▶ [WORK ORDER] Look through the material below and copy exactly the lines from the line with "- L'histoire qui" to the line with "d'y obtenir les données dont elle a besoin.", those two lines included.

▶ [DATA IN THIS EXERCISE]
_____

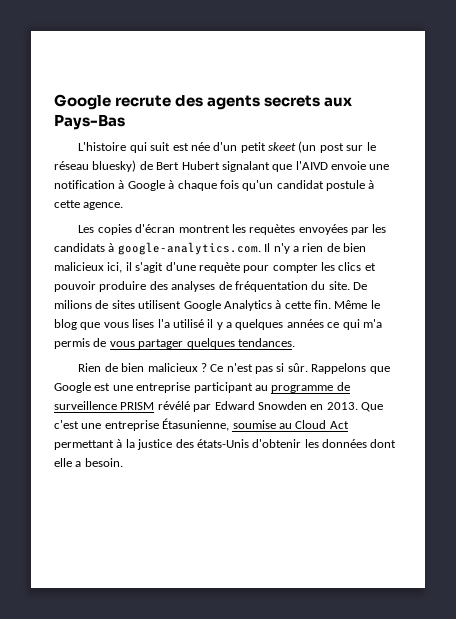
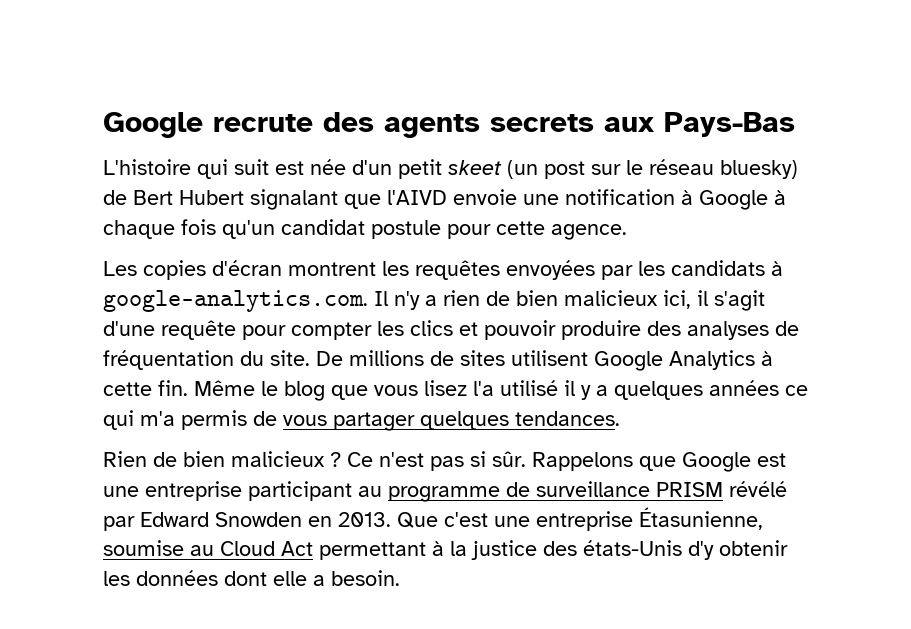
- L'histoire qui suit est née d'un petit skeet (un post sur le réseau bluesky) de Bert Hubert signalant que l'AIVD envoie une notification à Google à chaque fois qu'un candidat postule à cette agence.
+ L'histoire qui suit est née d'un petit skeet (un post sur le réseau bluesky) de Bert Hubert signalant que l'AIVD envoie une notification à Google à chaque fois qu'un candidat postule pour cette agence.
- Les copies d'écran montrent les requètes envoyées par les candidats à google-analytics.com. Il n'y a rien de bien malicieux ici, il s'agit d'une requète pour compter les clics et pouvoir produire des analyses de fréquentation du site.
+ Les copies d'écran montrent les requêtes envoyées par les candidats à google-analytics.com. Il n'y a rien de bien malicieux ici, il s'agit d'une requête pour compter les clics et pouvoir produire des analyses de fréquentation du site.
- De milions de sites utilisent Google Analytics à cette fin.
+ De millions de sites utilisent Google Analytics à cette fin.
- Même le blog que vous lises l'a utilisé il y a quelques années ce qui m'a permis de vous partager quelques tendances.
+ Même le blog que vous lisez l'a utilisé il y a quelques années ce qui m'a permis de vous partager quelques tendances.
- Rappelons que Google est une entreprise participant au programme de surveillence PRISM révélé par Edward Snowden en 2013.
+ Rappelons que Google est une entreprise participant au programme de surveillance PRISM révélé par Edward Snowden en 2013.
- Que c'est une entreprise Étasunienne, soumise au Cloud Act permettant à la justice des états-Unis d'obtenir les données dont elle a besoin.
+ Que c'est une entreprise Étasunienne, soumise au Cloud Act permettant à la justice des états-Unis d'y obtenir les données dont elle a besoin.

_____

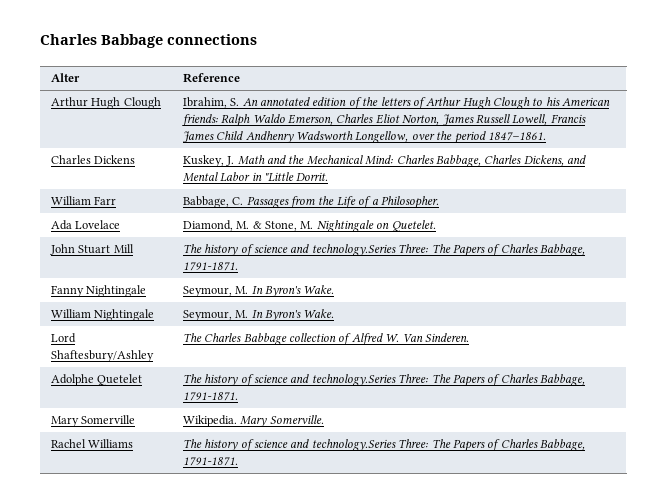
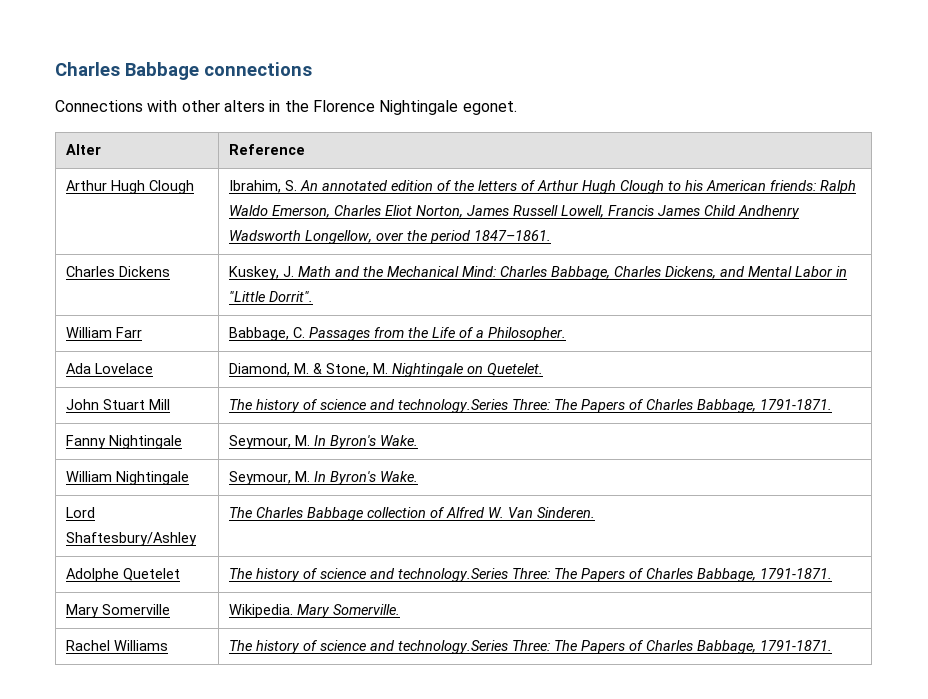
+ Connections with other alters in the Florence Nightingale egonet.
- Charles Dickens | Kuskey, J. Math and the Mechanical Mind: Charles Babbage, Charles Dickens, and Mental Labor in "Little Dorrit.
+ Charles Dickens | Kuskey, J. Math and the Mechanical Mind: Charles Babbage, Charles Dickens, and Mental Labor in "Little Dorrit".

_____

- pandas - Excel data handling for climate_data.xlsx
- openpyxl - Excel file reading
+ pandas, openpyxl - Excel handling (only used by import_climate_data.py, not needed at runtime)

_____

▶ [ANSWER BOX]
- L'histoire qui suit est née d'un petit skeet (un post sur le réseau bluesky) de Bert Hubert signalant que l'AIVD envoie une notification à Google à chaque fois qu'un candidat postule à cette agence.
+ L'histoire qui suit est née d'un petit skeet (un post sur le réseau bluesky) de Bert Hubert signalant que l'AIVD envoie une notification à Google à chaque fois qu'un candidat postule pour cette agence.
- Les copies d'écran montrent les requètes envoyées par les candidats à google-analytics.com. Il n'y a rien de bien malicieux ici, il s'agit d'une requète pour compter les clics et pouvoir produire des analyses de fréquentation du site.
+ Les copies d'écran montrent les requêtes envoyées par les candidats à google-analytics.com. Il n'y a rien de bien malicieux ici, il s'agit d'une requête pour compter les clics et pouvoir produire des analyses de fréquentation du site.
- De milions de sites utilisent Google Analytics à cette fin.
+ De millions de sites utilisent Google Analytics à cette fin.
- Même le blog que vous lises l'a utilisé il y a quelques années ce qui m'a permis de vous partager quelques tendances.
+ Même le blog que vous lisez l'a utilisé il y a quelques années ce qui m'a permis de vous partager quelques tendances.
- Rappelons que Google est une entreprise participant au programme de surveillence PRISM révélé par Edward Snowden en 2013.
+ Rappelons que Google est une entreprise participant au programme de surveillance PRISM révélé par Edward Snowden en 2013.
- Que c'est une entreprise Étasunienne, soumise au Cloud Act permettant à la justice des états-Unis d'obtenir les données dont elle a besoin.
+ Que c'est une entreprise Étasunienne, soumise au Cloud Act permettant à la justice des états-Unis d'y obtenir les données dont elle a besoin.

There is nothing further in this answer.